Un columnista de The New York Times explica que ha eliminado su cuenta de Gmail después de darse cuenta de que tenía un millón de mensajes por leer en su bandeja de entrada, pero se consideraba incapaz de seleccionar los importantes y eliminar los prescindibles. Quizá se trate de un caso extremo, pero no resulta del todo sorprendente. No debo ser el único que ha colaborado de cerca con personas que guardan varios miles de mensajes por abrir en su aplicación de correo electrónico.
Propongo imaginar por un momento una situación como ésta en un mundo analógico. Miles de sobres desparramados, a buen seguro sin orden ni concierto, en cualquier estancia de un domicilio. Un inquilino de apariencia desaliñada, quizá un punto ausente, que ha sido miles de veces incapaz de forzarse a la en principio simple decisión de abrir un sobre recién llegado, examinar su contenido y actuar en consecuencia, sea depositándolo en la papelera o añadiéndolo a una lista de cosas por hacer en otro momento. Aun dejando en manos de los especialistas el diagnóstico de si un tal comportamiento es o no sintomático de alguna patología psiquiátrica, me aventuro a opinar que no es ni corriente ni normal.

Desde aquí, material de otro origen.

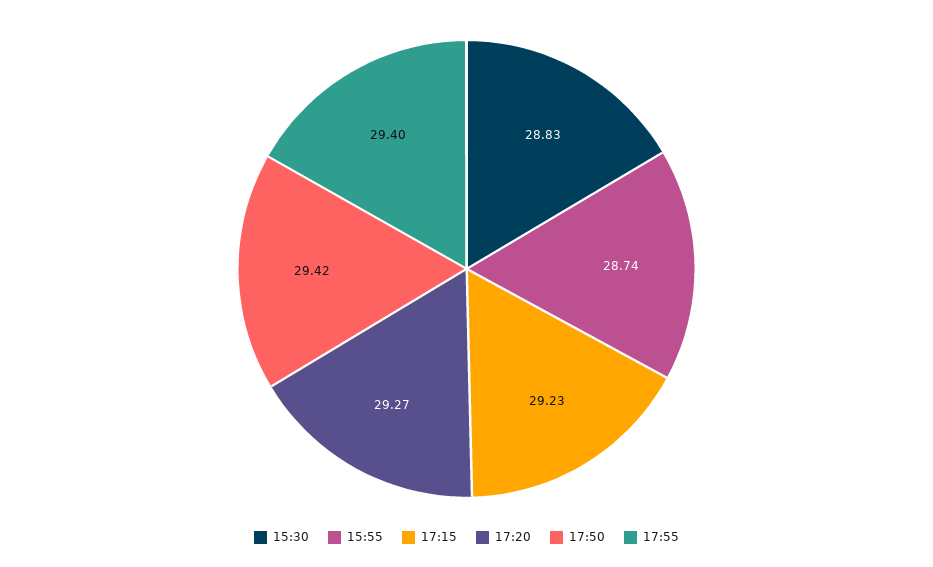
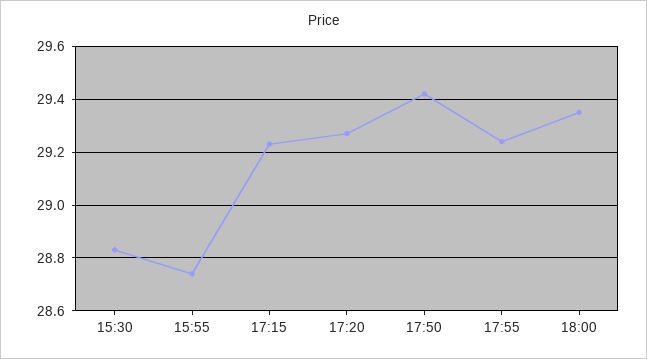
17:55: 29.4 -> 29.25
18:00: none -> 29.35

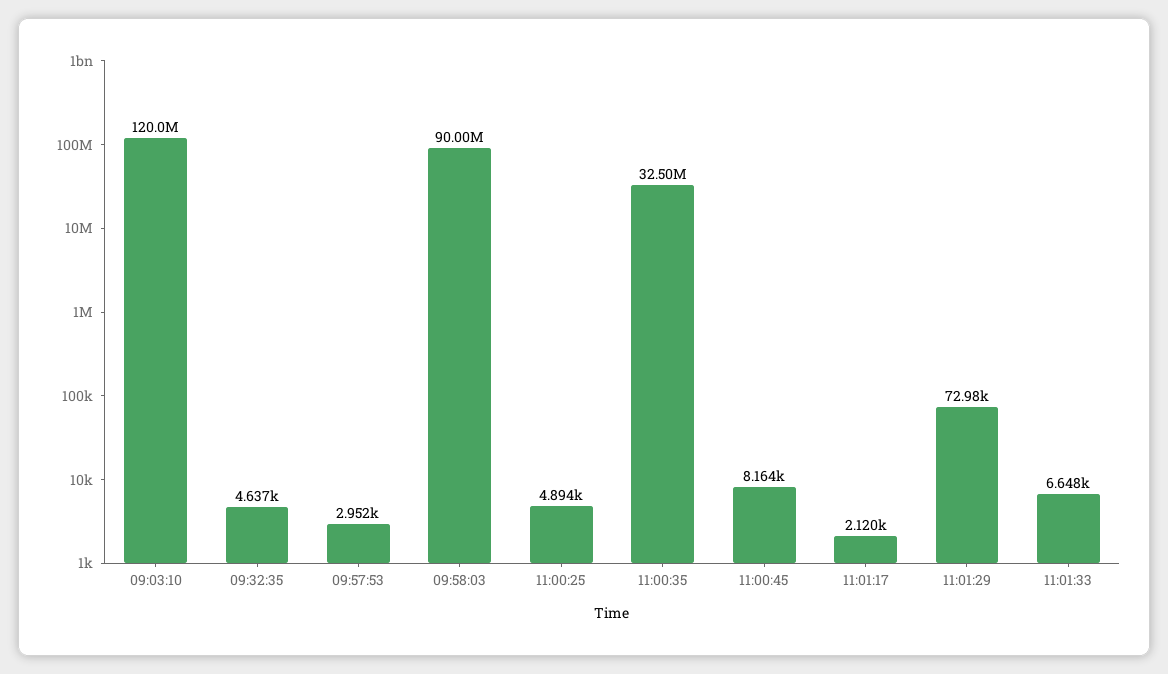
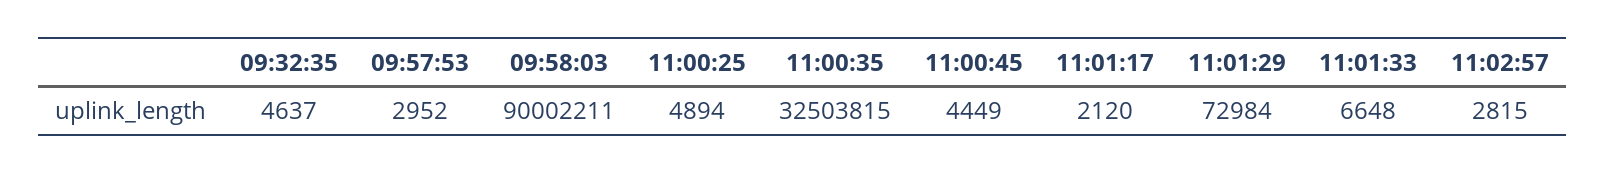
09:03:10: 120000000 -> none
11:00:45: 8164 -> 4449
11:02:57: none -> 2815

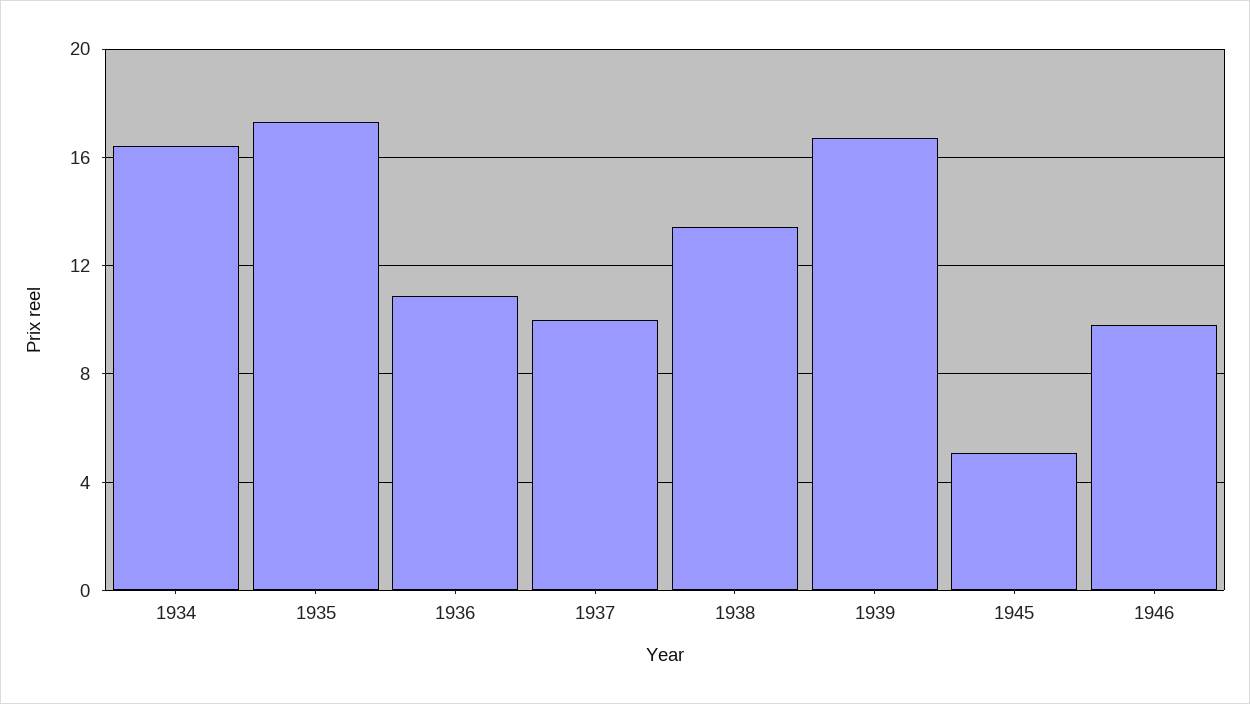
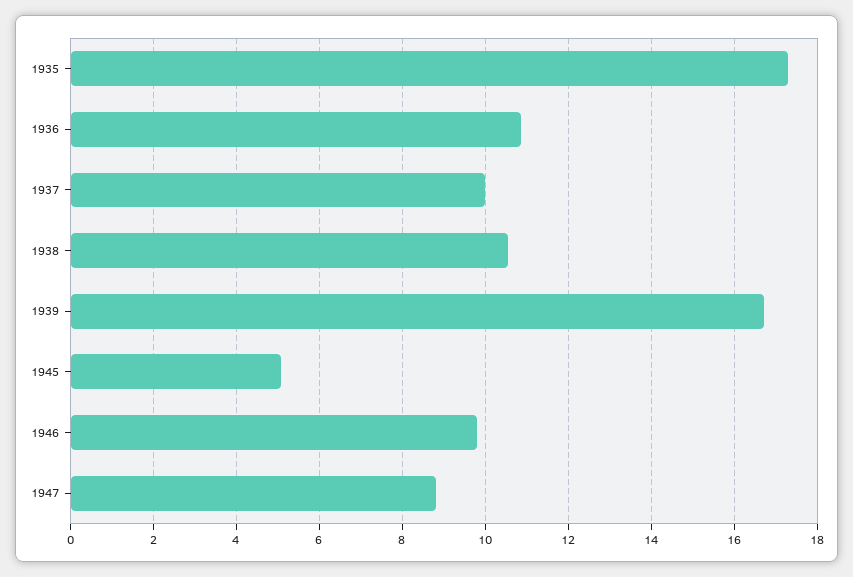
1934: 16.5 -> none
1938: 13.5 -> 10.6
1947: none -> 8.8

Convivir con un ordenador o un smartphone que almacena fuera de la vista miles de mensajes digitales es muy distinto que rodearse de una acumulación informe de mensajes en papel. Sin embargo, la esencia del comportamiento que posterga una y otra vez la lectura y el proceso de los mensajes es la misma en el escenario físico que en el virtual, si bien en este caso resulta más fácil esconder la basura debajo de una alfombra infinita. Así y todo me apresuraré a afirmar, por si acaso me estuvieran leyendo, que no considero que los colaboradores a los que me he referido antes precisen de tratamiento psiquiátrico, como tampoco creo que lo necesite el periodista de The New York Times, cuya apariencia es tan normal como recomendable su trabajo.
Es cierto que, por algún motivo sobre el que valdría la pena reflexionar más, el juicio que merecen muchos de los comportamientos con que nos confrontamos a la realidad analógica son distintos de sus equivalentes frente a realidades digitales.
El éxito comercial de Ikea o de Marie Kondo sugiere que, con la excepción notoria de los adolescentes, son muchos los que consideran necesaria o como mínimo conveniente la disciplina de mantener cierto orden en su entorno físico. No parece, sin embargo, que este principio se aplique a los entornos virtuales. Un buen número de gente mantiene su escritorio virtual en un estado de caos similar al de la mesa de Albert Einstein, el taller de Francis Bacon o el estudio de Javier Marías, a ninguno de los cuales procedería censurar ese desorden dada su condición de genios. Son también muchos los que guardan en su ordenador o en su nube una carpeta con la etiqueta "Por leer", una buena parte de cuyos contenidos nunca serán leídos ni desechados.
Son éstos desórdenes propiciados por la gran capacidad de almacenamiento habitual en los dispositivos digitales de consumo, por no hablar de la virtualmente infinita de las nubes. La tentación de llenar sin cuidado ese espacio puede ser difícil de resistir. Más aún cuando tanto los sistemas operativos estándar como Gmail y similares ofrecen el recurso mágico a un buscador que se supone convierte en una pérdida de tiempo innecesaria el equivalente digital de clasificar contenidos en una jerarquía ordenada de carpetas y subcarpetas.
Adoptar sin espíritu crítico prácticas de facilidad excesiva conlleva un coste. En los primeros años de la www guardábamos (y compartíamos) un archivo ordenado de marcadores de los sitios web que valían la pena. Cuando consideramos que la disponibilidad de Google nos liberaba de esta tarea no supimos prever que la contrapartida sería el embrutecimiento de la web con publicidad y el abuso de prácticas como la SEO.
En esta época de lo digital infinito sigue siendo pertinente la advertencia del filósofo: quien quiera hacer algo grande debe ser ser capaz de limitarse.